Le travail de réflexion normatif qui suit dans le chapitre 4 de cette thèse présente donc une analyse féministe des données empiriques, basée sur l’autonomie relationnelle, pour exposer les enjeux de pouvoir intrinsèques à la consultation anténatale et pour proposer des actions concrètes cherchant à rectifier les problèmes identifiés. Ainsi, le seul travail explicitement féministe de cette thèse a lieu dans ce chapitre 4. Les rapprochements entre les autres étapes de ce travail doctoral et le féminisme ne sont que fortuits, mais ils permettent, je crois, une meilleure interprétation féministe des données empiriques de recherche – les proximités entre mon projet de recherche et une posture féministe étant nombreuses.

Avant de poursuivre l’analyse féministe des données empiriques, il est important que j’explicite un dernier biais méthodologique ayant teinté l’ensemble de ces travaux de doctorat.

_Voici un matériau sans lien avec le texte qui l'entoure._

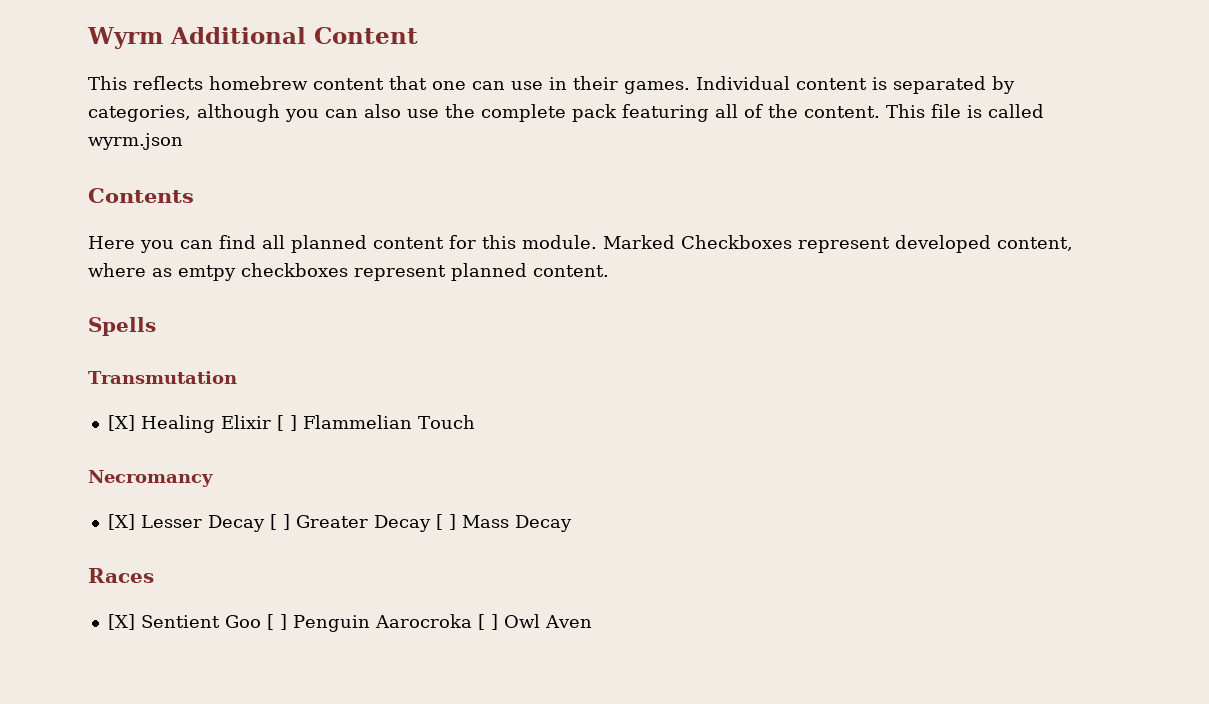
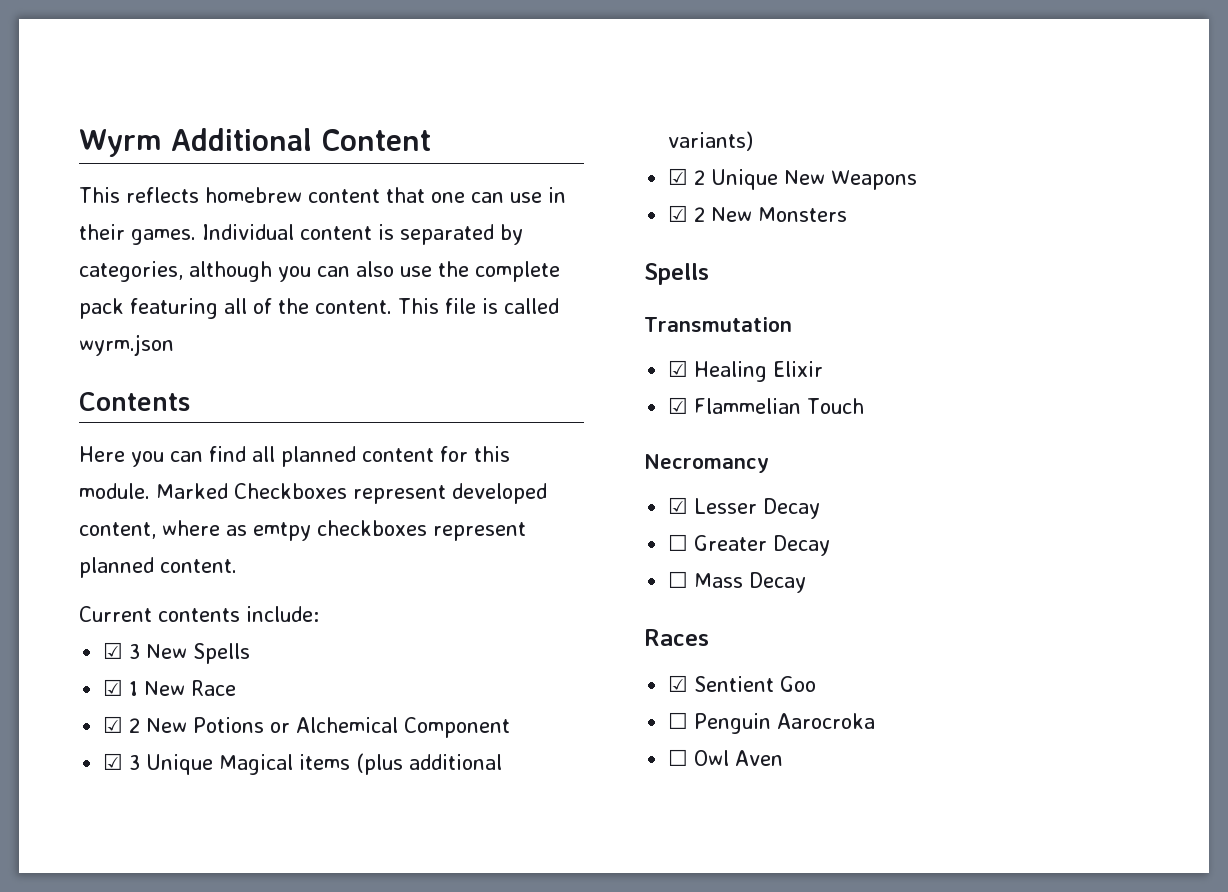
(609, 271) none -> [79,606,319,622] [103,642,251,664] [103,679,237,696] [103,716,511,738] [103,753,503,775] [668,131,754,151] [668,168,918,190] [668,205,848,222] // Current contents include: // ☑ 3 New Spells // ☑ 1 New Race // ☑ 2 New Potions or Alchemical Component // ☑ 3 Unique Magical items (plus additional variants) // ☑ 2 Unique New Weapons // ☑ 2 New Monsters
[107,415,135,431] [X] -> [668,360,689,377] ☑
[276,415,297,431] [ ] -> [668,397,689,414] // ☑
[107,514,135,530] [X] -> [668,497,689,514] ☑
[269,514,290,530] [ ] -> [668,534,689,551] // ☐
[435,514,456,530] [ ] -> [668,571,689,588] // ☐
[107,614,135,630] [X] -> [668,675,689,692] ☑
[266,614,287,630] [ ] -> [668,712,689,729] // ☐
[477,614,498,630] [ ] -> [668,749,689,766] // ☐

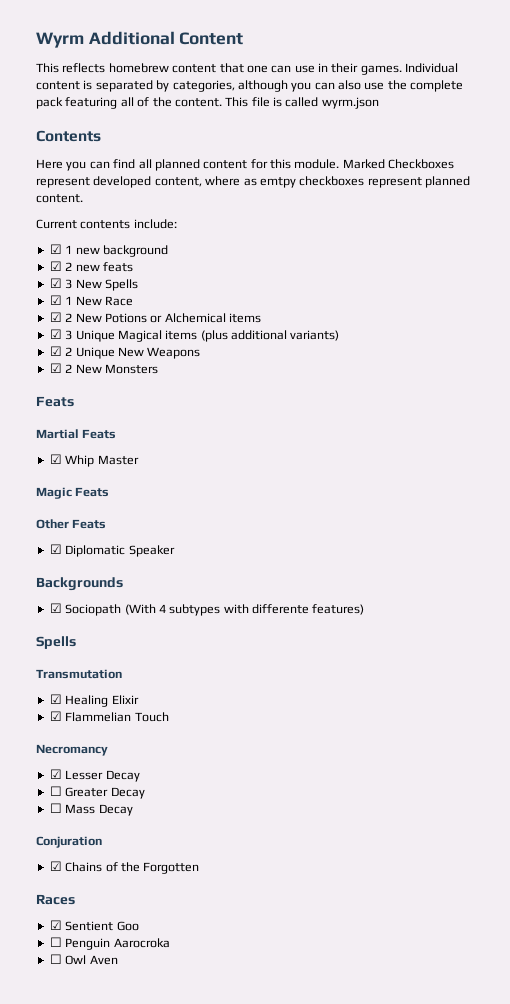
(319, 614) none -> [49,244,168,257] [49,261,133,272] // ☑ 1 new background // ☑ 2 new feats
[404,717,511,738] Component -> [229,313,261,323] items
(848, 214) none -> [36,396,74,407] [36,429,117,439] [49,454,139,467] [36,487,110,499] [36,519,107,529] [49,544,175,557] [36,577,123,591] [49,603,365,616] // Feats // Martial Feats // ☑ Whip Master // Magic Feats // Other Feats // ☑ Diplomatic Speaker // Backgrounds // ☑ Sociopath (With 4 subtypes with differente features)
(807, 582) none -> [36,836,102,848] [49,861,200,874] // Conjuration // ☑ Chains of the Forgotten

Le choix d’un cadre normatif féministe est né des résultats de recherche empiriques. Si les résultats de ces recherches avaient mené à des conclusions différentes, j’aurais probablement choisi un cadre normatif théorique distinct, mieux adapté pour analyser et enrichir les constats empiriques recueillis. En effet, je crois que les approches féministes et relationnelles permettent une analyse riche, constructive et importante de la consultation anténatale. Je crois aussi qu’elles offrent des pistes de solution pour de

nombreuses autres problématiques de soin (tel que sera démontré dans la conclusion de cette thèse). Néanmoins, il est possible que d’autres cadres conceptuels ou théories morales en bioéthique auraient pu être mieux adaptées à cette problématique de soin, si les réponses des participantes avaient été différentes.

J’envisage que ma posture de clinicienne, ancrée dans la pratique, guide ce choix méthodologique. En effet, l’importance du positivisme et de l’empirique en médecine ne peut être négligée. Ma culture médicale influence nécessairement le poids que je donne aux données empiriques, ainsi que ma conception de la recherche en bioéthique. Pour autant, ces biais de valeurs et méthodologiques ne minimisent pas l’importance que j’octroie à une réflexion normative bioéthique bien construite. Par contre, je ne peux prétendre adopter de posture bioéthique à priori. Plutôt, mes réflexions normatives s’adapteront selon le contexte étudié pour être les plus appropriées possibles, et elles seront nécessairement ancrées dans la clinique par des trouvailles empiriques. C’est cette démarche de recherche que j’ai employée pour cette thèse de doctorat.